Work request: Go through the records, and copy each line in which the string "least" is present.

Start of Source data

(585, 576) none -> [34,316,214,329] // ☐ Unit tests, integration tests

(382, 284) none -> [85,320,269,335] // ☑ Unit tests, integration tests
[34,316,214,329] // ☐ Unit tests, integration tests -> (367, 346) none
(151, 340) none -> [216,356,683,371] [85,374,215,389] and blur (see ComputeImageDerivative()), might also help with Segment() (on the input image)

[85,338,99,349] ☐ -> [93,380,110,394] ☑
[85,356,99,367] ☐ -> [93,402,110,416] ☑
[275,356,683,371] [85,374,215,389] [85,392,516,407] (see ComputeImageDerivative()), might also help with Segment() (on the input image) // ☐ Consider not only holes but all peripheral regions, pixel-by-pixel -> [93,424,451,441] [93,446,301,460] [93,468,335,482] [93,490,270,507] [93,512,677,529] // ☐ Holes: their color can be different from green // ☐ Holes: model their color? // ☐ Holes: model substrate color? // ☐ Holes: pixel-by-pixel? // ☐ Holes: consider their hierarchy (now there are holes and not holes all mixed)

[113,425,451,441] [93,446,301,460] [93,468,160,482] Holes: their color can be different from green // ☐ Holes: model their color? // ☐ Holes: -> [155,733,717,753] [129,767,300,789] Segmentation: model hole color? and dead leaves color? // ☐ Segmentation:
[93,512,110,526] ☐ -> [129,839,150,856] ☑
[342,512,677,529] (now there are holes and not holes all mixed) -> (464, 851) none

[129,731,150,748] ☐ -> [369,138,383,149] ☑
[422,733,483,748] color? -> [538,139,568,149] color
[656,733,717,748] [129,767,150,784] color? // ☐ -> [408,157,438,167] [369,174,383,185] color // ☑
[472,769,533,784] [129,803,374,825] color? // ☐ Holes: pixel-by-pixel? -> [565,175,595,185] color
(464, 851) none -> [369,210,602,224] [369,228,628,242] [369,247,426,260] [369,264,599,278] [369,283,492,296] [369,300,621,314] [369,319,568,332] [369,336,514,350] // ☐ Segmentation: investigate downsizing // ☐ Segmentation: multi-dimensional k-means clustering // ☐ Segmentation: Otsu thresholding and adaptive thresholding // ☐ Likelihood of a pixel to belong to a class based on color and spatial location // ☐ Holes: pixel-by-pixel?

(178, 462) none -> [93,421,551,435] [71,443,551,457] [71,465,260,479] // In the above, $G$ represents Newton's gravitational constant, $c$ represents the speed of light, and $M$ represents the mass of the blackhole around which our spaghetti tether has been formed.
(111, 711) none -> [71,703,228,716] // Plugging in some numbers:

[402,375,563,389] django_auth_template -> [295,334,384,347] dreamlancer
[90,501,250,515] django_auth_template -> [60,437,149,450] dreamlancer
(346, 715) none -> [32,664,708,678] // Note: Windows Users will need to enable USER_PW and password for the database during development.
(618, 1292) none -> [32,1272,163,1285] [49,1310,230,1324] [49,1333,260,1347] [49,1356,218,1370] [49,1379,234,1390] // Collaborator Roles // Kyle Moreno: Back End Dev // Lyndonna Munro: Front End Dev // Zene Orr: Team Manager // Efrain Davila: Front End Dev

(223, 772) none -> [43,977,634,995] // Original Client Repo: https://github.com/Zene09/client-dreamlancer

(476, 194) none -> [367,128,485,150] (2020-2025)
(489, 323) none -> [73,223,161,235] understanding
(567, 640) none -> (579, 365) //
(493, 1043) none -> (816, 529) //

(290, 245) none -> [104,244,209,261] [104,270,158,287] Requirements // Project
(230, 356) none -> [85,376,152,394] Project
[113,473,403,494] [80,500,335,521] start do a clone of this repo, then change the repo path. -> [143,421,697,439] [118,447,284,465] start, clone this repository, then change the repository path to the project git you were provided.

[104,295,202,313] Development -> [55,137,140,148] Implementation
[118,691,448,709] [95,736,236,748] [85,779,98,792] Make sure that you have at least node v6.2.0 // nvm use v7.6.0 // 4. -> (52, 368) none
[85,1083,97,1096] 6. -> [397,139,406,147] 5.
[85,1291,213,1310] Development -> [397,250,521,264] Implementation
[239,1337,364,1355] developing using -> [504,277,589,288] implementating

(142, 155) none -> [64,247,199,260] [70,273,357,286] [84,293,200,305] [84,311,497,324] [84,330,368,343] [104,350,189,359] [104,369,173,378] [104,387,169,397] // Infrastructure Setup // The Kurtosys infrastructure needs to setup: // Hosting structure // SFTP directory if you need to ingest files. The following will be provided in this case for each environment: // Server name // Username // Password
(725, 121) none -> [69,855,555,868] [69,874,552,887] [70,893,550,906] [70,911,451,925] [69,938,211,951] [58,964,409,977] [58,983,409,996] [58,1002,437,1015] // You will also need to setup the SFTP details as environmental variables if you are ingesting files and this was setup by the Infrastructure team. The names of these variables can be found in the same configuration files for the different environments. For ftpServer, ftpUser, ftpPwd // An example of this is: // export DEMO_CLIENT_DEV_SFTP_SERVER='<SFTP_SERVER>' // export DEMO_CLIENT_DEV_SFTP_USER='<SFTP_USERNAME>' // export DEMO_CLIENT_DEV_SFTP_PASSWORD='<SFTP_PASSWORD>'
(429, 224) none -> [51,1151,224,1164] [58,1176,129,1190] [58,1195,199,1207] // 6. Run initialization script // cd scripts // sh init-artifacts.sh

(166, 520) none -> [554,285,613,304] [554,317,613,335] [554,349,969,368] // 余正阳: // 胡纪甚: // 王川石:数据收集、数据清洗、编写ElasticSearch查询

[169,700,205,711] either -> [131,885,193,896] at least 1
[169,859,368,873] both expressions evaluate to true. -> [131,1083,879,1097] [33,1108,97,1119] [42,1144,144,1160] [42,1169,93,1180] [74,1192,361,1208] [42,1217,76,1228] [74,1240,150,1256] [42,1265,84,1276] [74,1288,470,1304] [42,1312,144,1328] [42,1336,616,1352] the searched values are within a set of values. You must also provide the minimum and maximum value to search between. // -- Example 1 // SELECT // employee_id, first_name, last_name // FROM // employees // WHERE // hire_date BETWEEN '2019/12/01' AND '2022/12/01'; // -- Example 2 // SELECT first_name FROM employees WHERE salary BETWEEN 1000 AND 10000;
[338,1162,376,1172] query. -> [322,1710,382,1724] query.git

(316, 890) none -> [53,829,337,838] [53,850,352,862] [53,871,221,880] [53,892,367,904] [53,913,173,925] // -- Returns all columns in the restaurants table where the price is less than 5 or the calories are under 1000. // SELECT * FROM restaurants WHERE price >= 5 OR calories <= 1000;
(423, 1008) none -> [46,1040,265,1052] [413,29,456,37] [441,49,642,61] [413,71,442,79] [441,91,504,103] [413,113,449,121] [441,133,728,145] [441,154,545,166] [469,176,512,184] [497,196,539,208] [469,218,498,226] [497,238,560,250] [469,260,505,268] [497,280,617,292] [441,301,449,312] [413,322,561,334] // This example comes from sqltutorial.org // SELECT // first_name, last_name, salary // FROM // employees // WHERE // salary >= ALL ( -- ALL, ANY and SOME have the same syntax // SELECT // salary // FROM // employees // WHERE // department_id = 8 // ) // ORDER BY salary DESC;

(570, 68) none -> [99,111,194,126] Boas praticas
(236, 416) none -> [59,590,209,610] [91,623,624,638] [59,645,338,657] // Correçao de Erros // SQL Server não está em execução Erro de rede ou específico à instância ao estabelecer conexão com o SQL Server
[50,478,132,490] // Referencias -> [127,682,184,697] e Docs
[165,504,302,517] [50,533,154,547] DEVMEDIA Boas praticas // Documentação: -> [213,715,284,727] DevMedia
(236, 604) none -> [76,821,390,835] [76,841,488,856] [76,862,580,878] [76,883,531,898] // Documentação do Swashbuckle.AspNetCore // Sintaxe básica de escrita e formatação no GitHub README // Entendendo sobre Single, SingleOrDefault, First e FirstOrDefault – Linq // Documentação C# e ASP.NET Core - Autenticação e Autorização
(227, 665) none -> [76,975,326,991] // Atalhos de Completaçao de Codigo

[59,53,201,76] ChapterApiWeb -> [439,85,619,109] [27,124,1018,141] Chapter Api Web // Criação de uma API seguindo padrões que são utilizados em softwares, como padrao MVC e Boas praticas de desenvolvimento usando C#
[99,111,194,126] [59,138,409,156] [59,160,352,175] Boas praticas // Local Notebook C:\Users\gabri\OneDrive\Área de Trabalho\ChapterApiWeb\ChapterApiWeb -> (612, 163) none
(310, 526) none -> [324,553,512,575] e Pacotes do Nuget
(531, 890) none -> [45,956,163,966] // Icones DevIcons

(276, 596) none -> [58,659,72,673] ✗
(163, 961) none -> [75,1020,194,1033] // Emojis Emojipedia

End of Source data

Response to the exercise:
[118,691,448,709] [95,736,236,748] [85,779,98,792] Make sure that you have at least node v6.2.0 // nvm use v7.6.0 // 4. -> (52, 368) none
[169,700,205,711] either -> [131,885,193,896] at least 1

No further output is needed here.